BEGIN Records to process
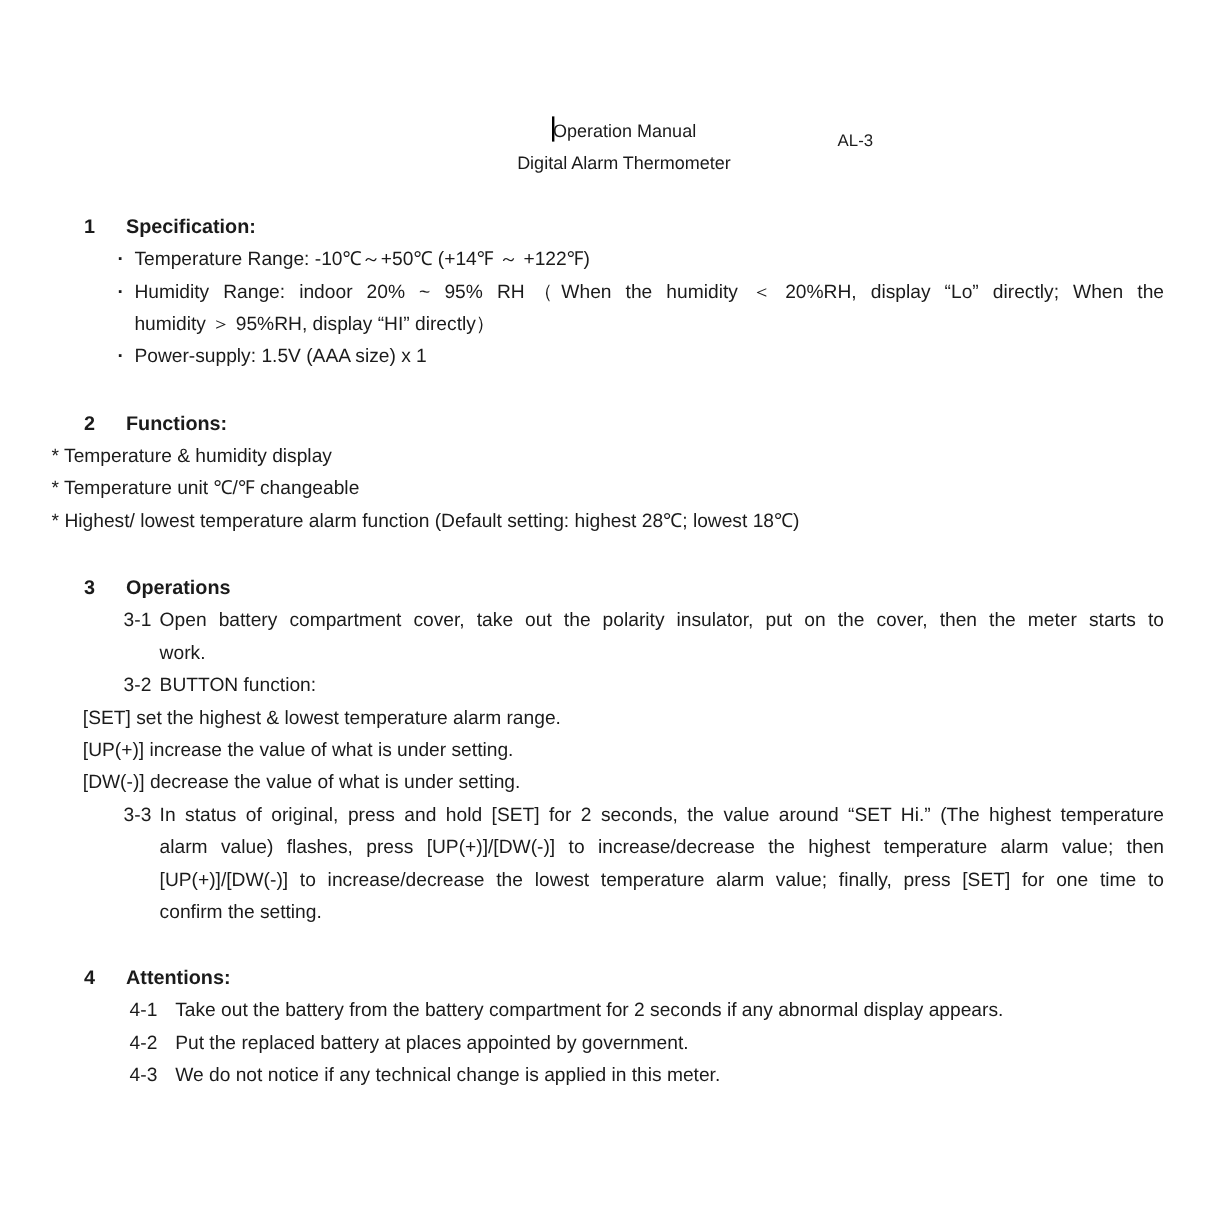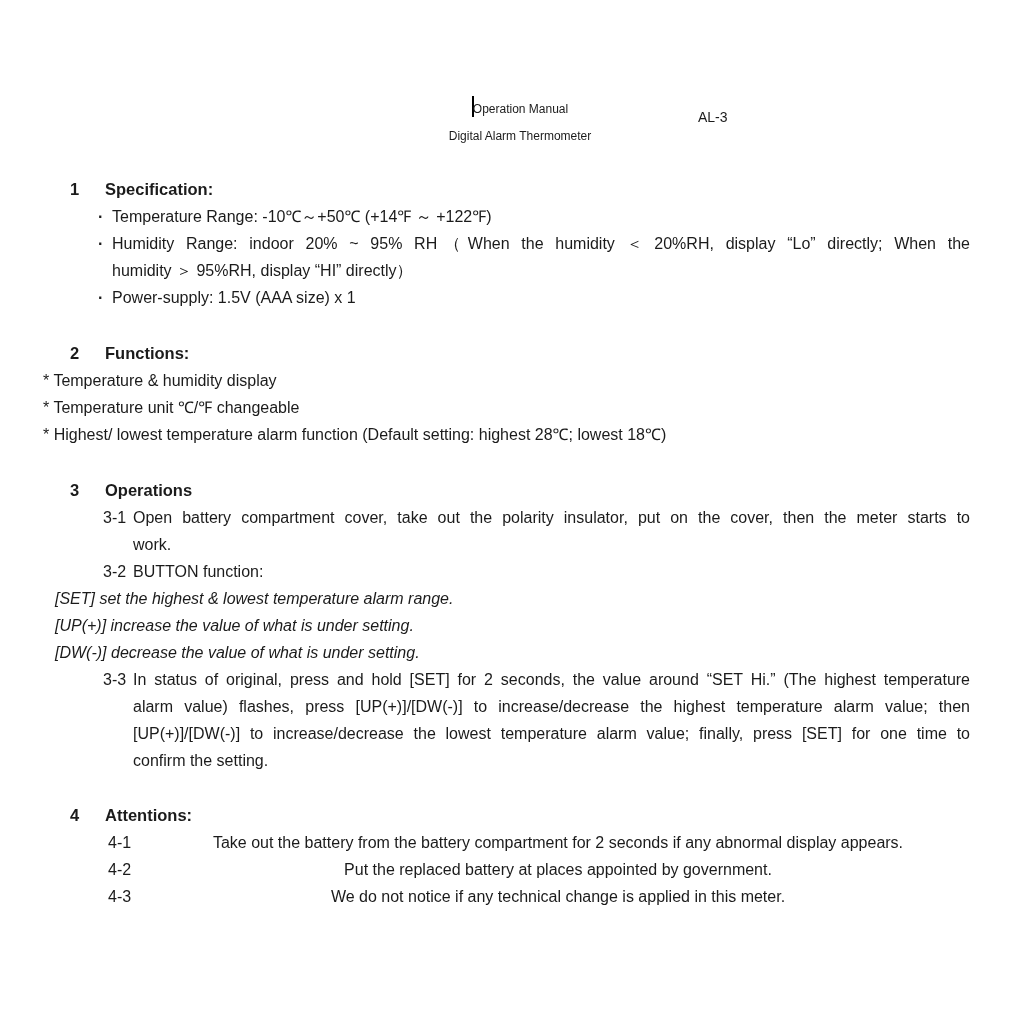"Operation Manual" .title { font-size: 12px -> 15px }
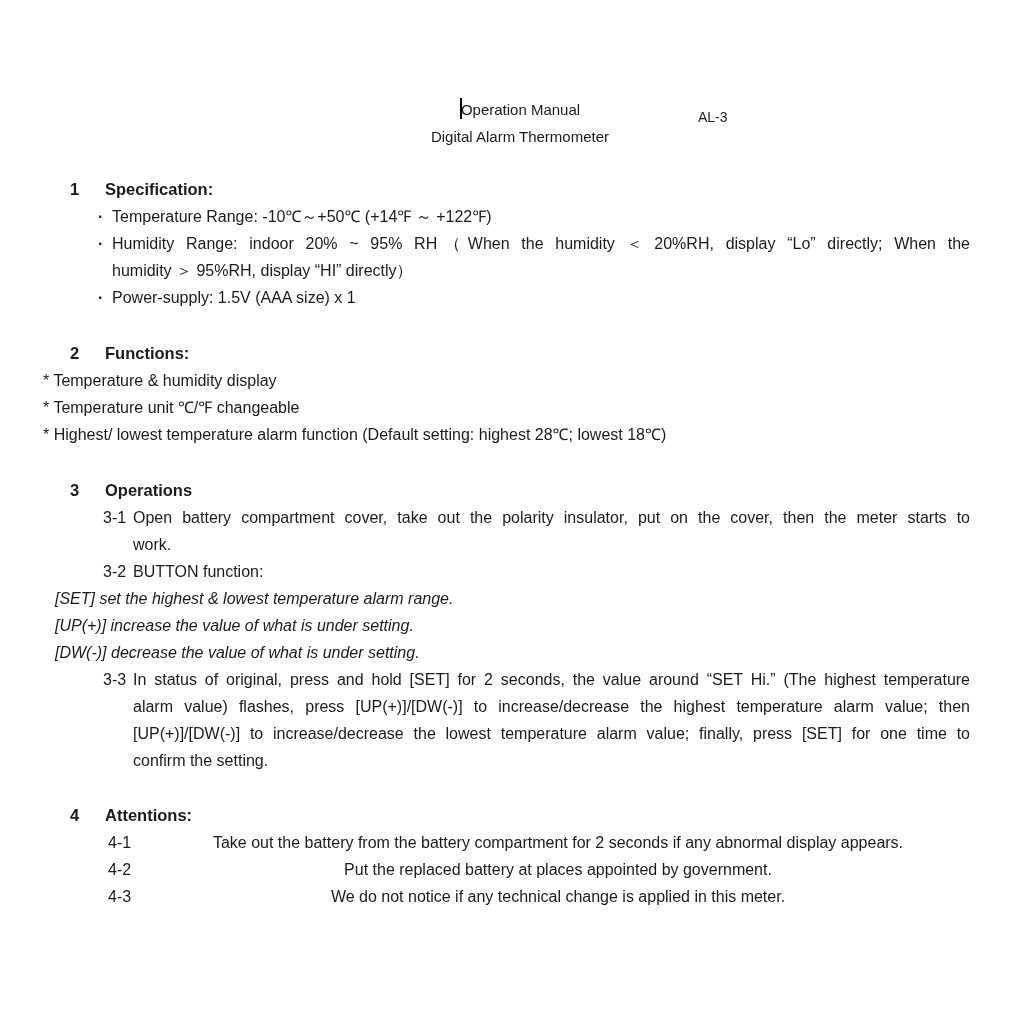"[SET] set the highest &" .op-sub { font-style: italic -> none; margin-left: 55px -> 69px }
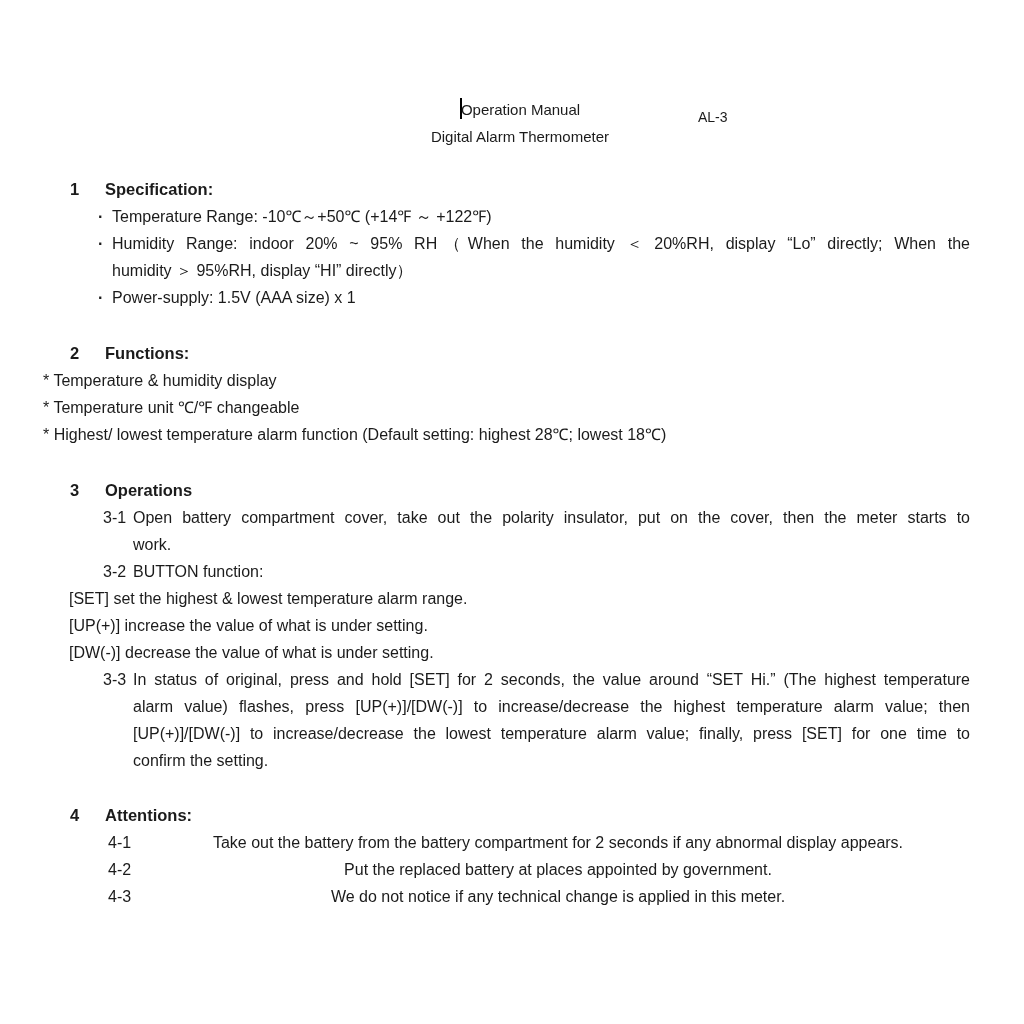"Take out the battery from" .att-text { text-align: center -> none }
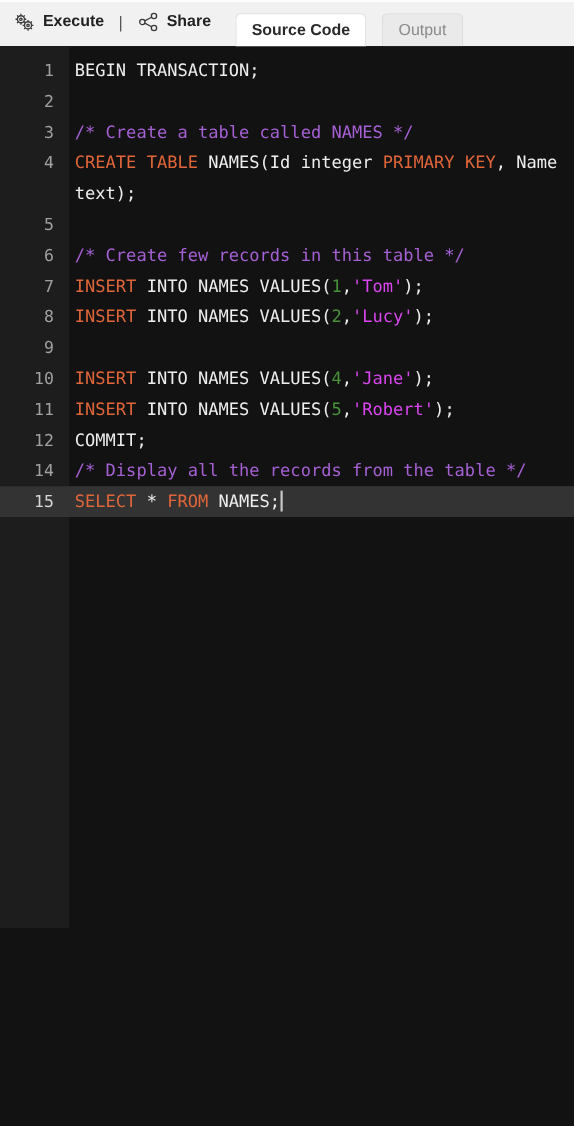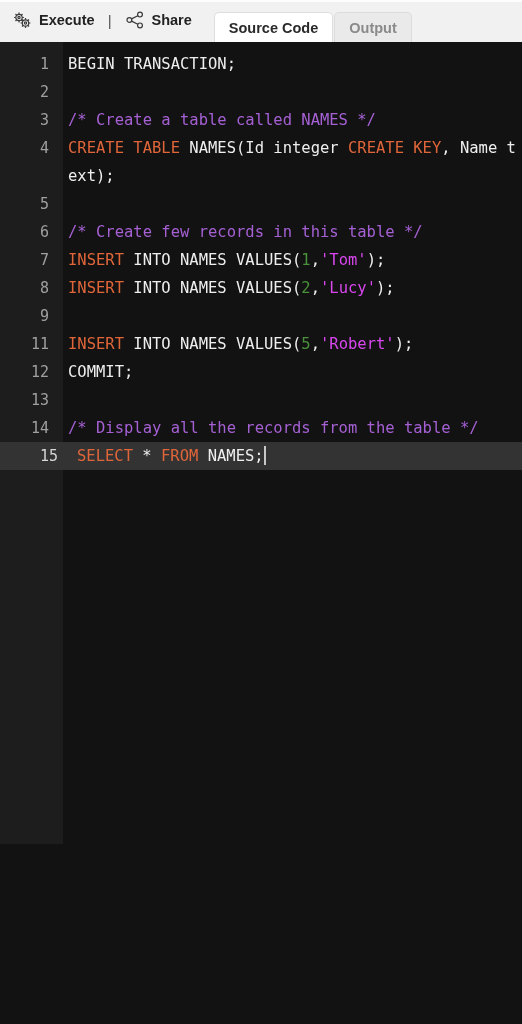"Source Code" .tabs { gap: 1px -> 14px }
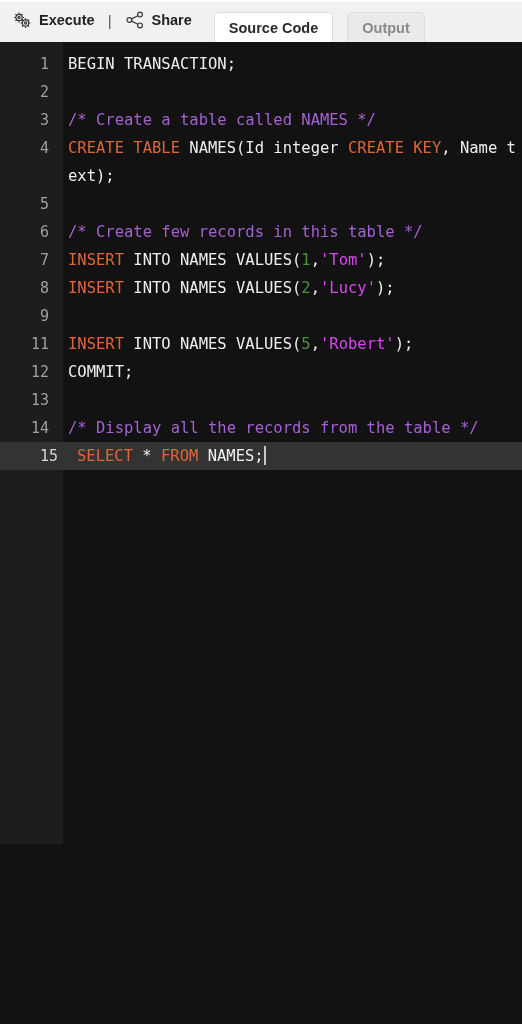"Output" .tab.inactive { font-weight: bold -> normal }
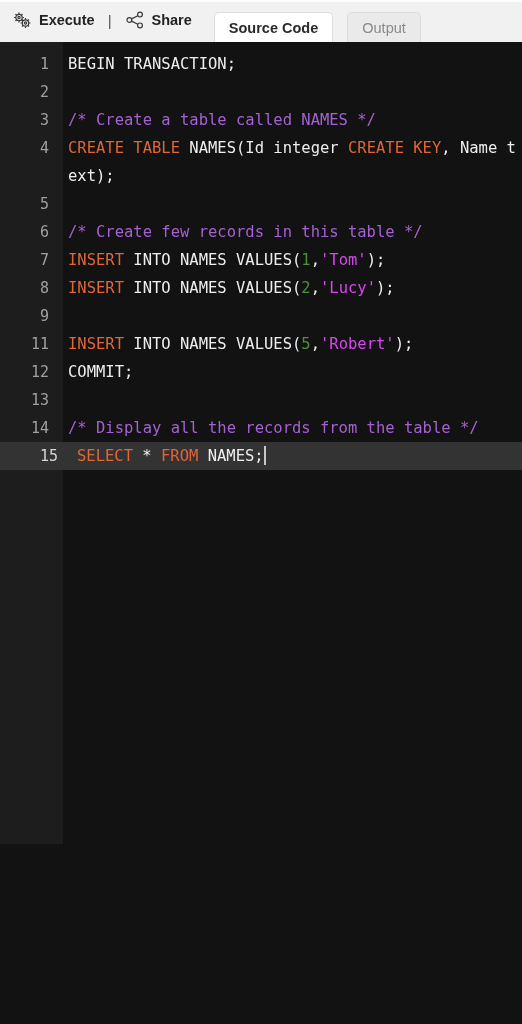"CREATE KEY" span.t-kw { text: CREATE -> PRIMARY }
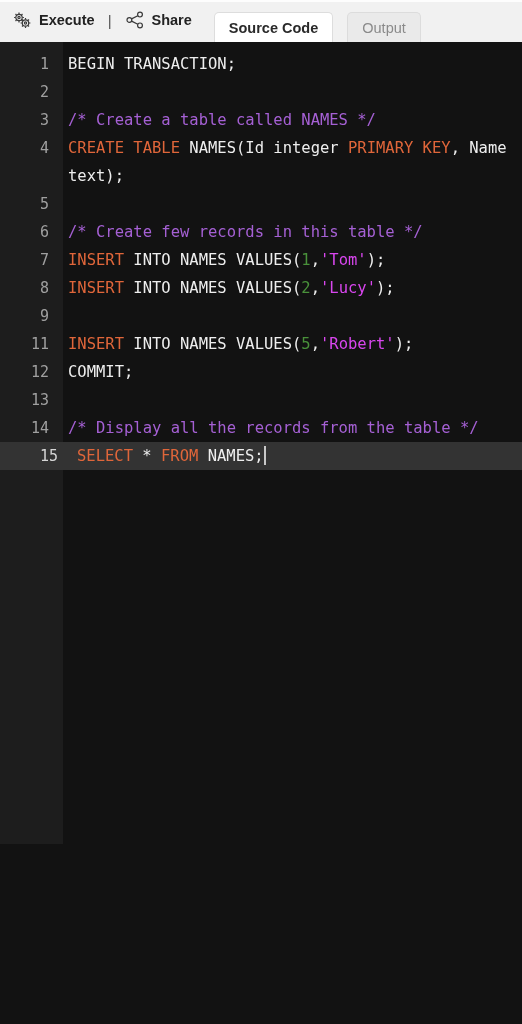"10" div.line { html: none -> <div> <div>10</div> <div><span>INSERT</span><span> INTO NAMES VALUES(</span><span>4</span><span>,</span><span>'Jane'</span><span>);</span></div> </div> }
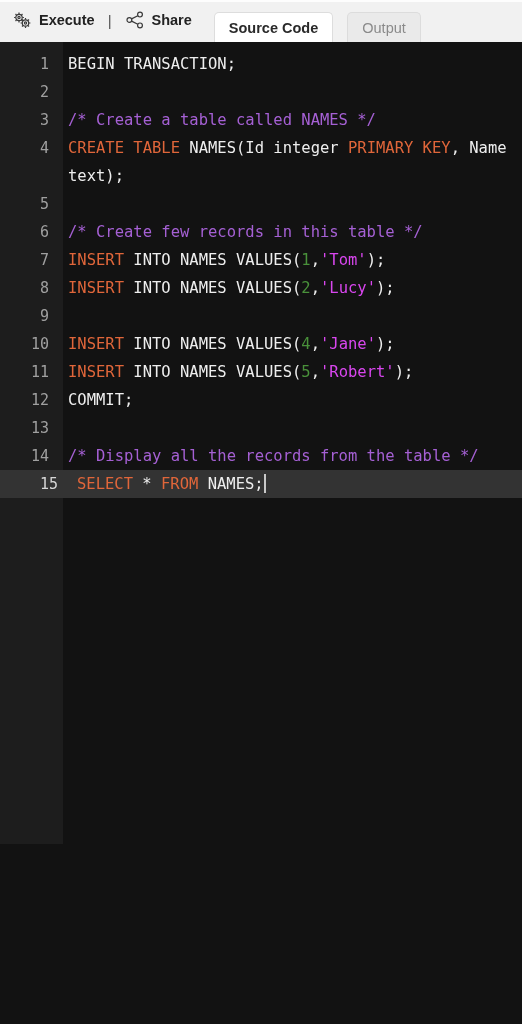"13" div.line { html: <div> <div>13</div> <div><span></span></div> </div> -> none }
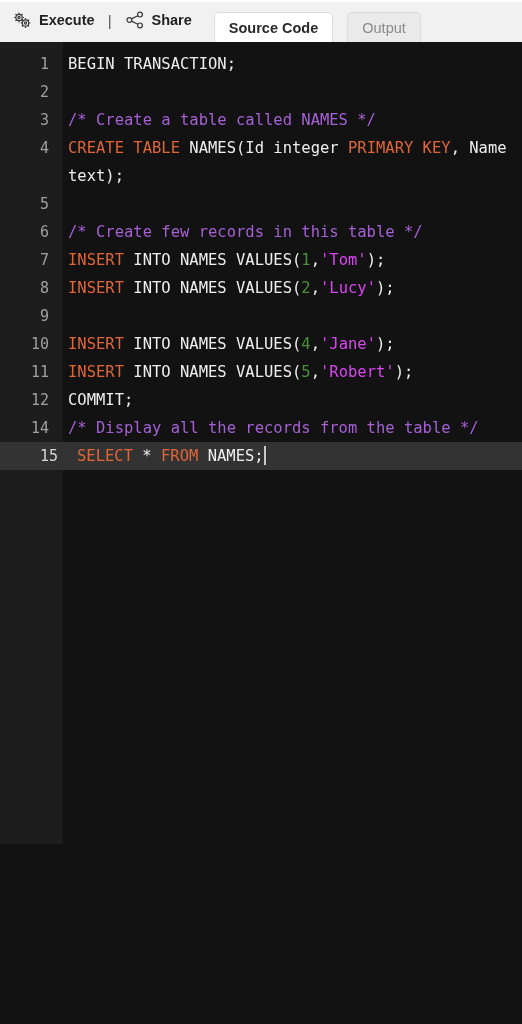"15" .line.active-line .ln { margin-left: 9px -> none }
END Records to process
*Task statement*.
Your answer must be the lines from the one containing "text: CREATE ->" through the last line of the records, printed exactly with no pictures; please include both ends.

*Response below*.
"CREATE KEY" span.t-kw { text: CREATE -> PRIMARY }
"10" div.line { html: none -> <div> <div>10</div> <div><span>INSERT</span><span> INTO NAMES VALUES(</span><span>4</span><span>,</span><span>'Jane'</span><span>);</span></div> </div> }
"13" div.line { html: <div> <div>13</div> <div><span></span></div> </div> -> none }
"15" .line.active-line .ln { margin-left: 9px -> none }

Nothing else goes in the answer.